SURF302 is a Phase 2, open-label, clinical study evaluating the efficacy and safety of dabogratinib in participants with FGFR3-altered low-grade IR NMIBC. Participants will be randomized initially to treatment with dabogratinib at 50 mg once-daily (QD) (Cohort 1) or treatment with dabogratinib at 60 mg QD (Cohort 2). The primary endpoint is complete response (CR) rate at three months. Secondary endpoints include time to recurrence, median duration of response, recurrence free survival, progression free survival, safety and tolerability.
SURF303 will be a Phase 2, open-label, clinical study evaluating the efficacy and safety of dabogratinib in participants with FGFR3-altered LG-UTUC. This study has not yet begun enrolling patients.
About TYRA-430
TYRA-430 is an oral, investigational FGFR4/3-biased inhibitor for FGF19+/FGFR4-driven cancers. The Phase 1 clinical study (SURF431) is a multicenter, open-label, first-in-human study of TYRA-430 and is currently enrolling and dosing adults with advanced HCC and other solid tumors with activating FGF/FGFR pathway aberrations.
About TYRA-200
TYRA-200 is an oral, investigational, FGFR1/2/3 inhibitor with potency against activating FGFR2 gene alterations and resistance mutations. The Phase 1 clinical study of TYRA-200, SURF201, is a multi-center, open label study designed to evaluate the maximum tolerated dose and the recommended Phase 2 dose of TYRA-200, as well as to evaluate the preliminary antitumor activity of TYRA-200. SURF201 is currently enrolling and dosing adults with advanced/metastatic intrahepatic cholangiocarcinoma and other advanced solid tumors with activating alterations in FGFR2.

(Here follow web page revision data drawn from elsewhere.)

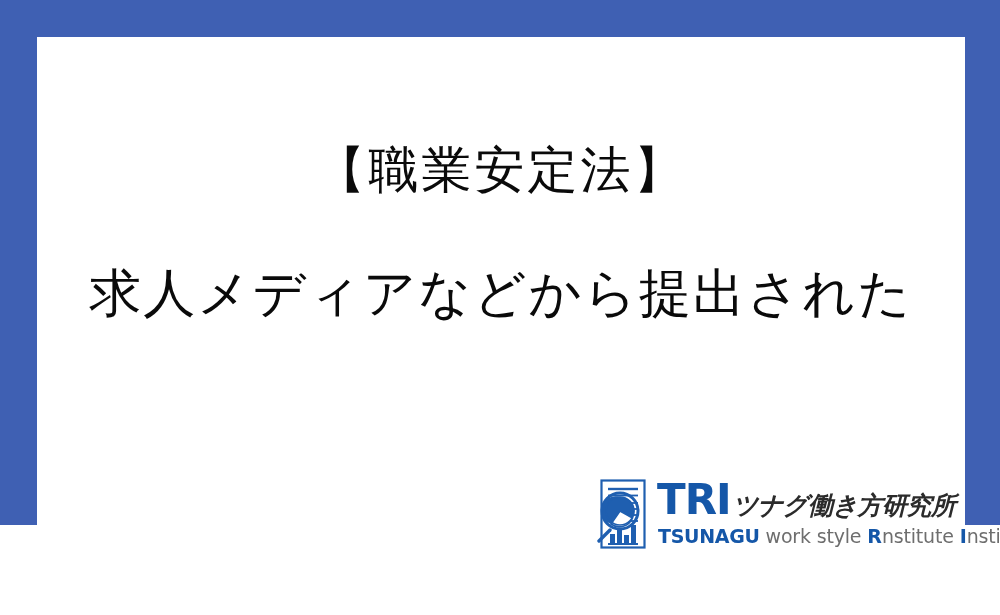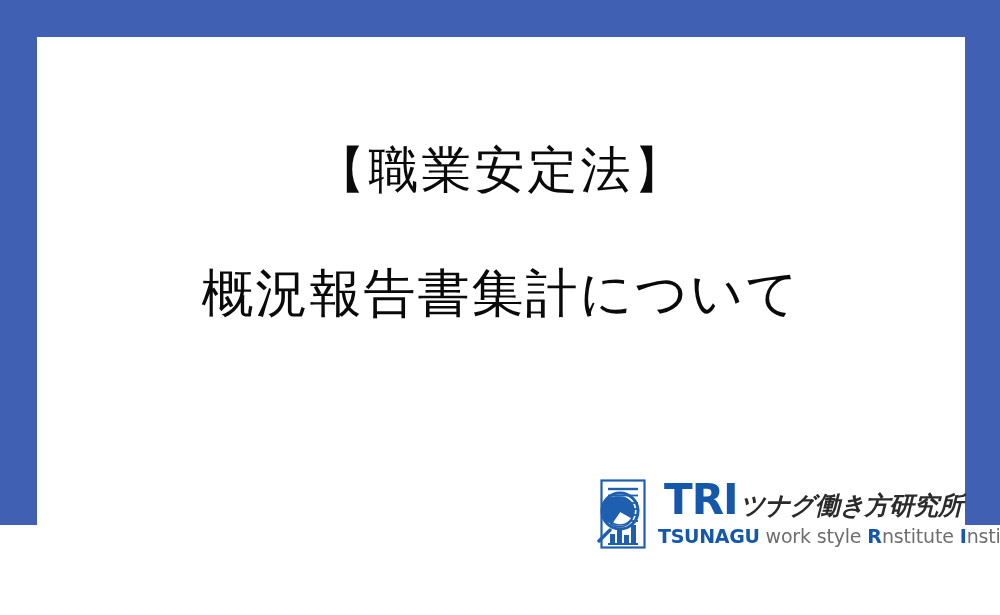"求人メディアなどから提出された" div.subtitle-line { html: none -> <div>求人メディアなどから提出された</div> }
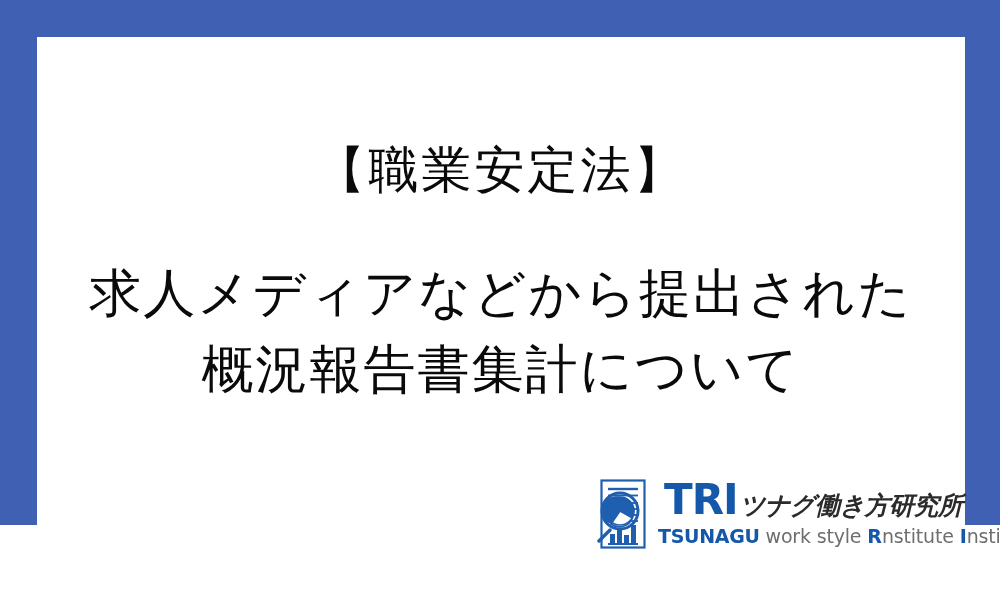"概況報告書集計について" div.subtitle-line { html: <div>概況報告書集計について</div> -> none }
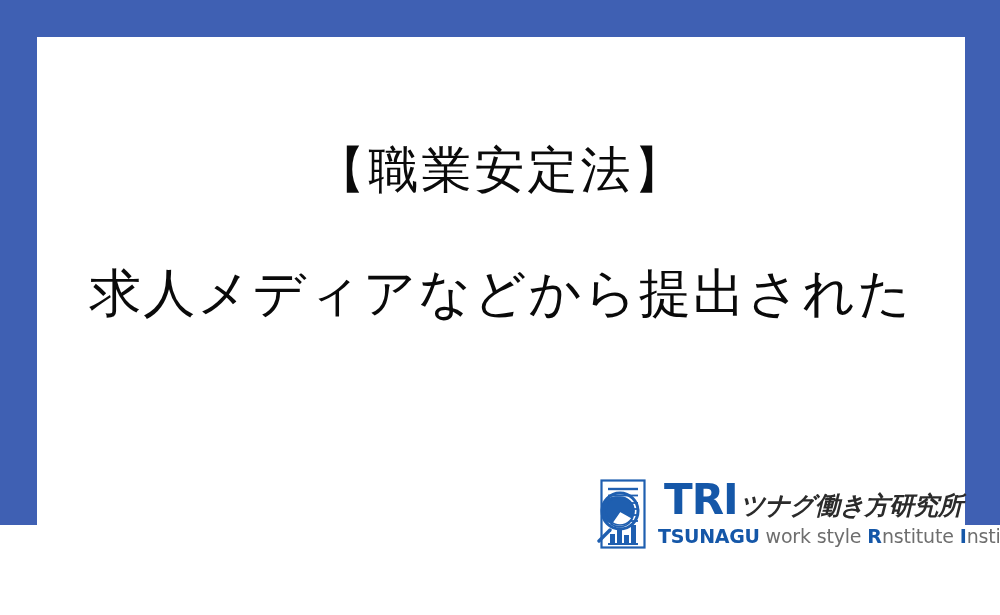"TRI" .logo-row-top { left: 7px -> 0 }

Please visit the Patients page of our website for more information on our clinical trials.
About Tyra Biosciences
Tyra Biosciences, Inc. (Nasdaq: TYRA) is a clinical-stage biotechnology company focused on developing next-generation precision medicines that target large opportunities in FGFR biology. TYRA’s in-house precision medicine platform, SNÅP, enables rapid and precise drug design through iterative molecular SNÅPshots that help predict genetic alterations most likely to cause acquired resistance to existing therapies. TYRA’s expertise in FGFR biology has created a differentiated pipeline with clinical-stage programs in targeted oncology and genetically defined conditions. TYRA’s lead precision medicine stemming from SNÅP, dabogratinib, is a potential first-in-class selective FGFR3 inhibitor. Dabogratinib’s current planned clinical development includes BEACH301 for pediatric ACH, SURF302 for IR NMIBC, SURF303 for LG-UTUC and potentially mUC. TYRA is also developing TYRA-430, an oral, investigational FGFR4/3-biased inhibitor for FGF19+/FGFR4-driven cancers, in the SURF431 study for advanced HCC, and TYRA-200, an oral, investigational, FGFR1/2/3 inhibitor, in the SURF201 study for metastatic intrahepatic cholangiocarcinoma. TYRA is based in Carlsbad, CA.
For more information about our science, pipeline and people, please visit www.tyra.bio and engage with us on LinkedIn.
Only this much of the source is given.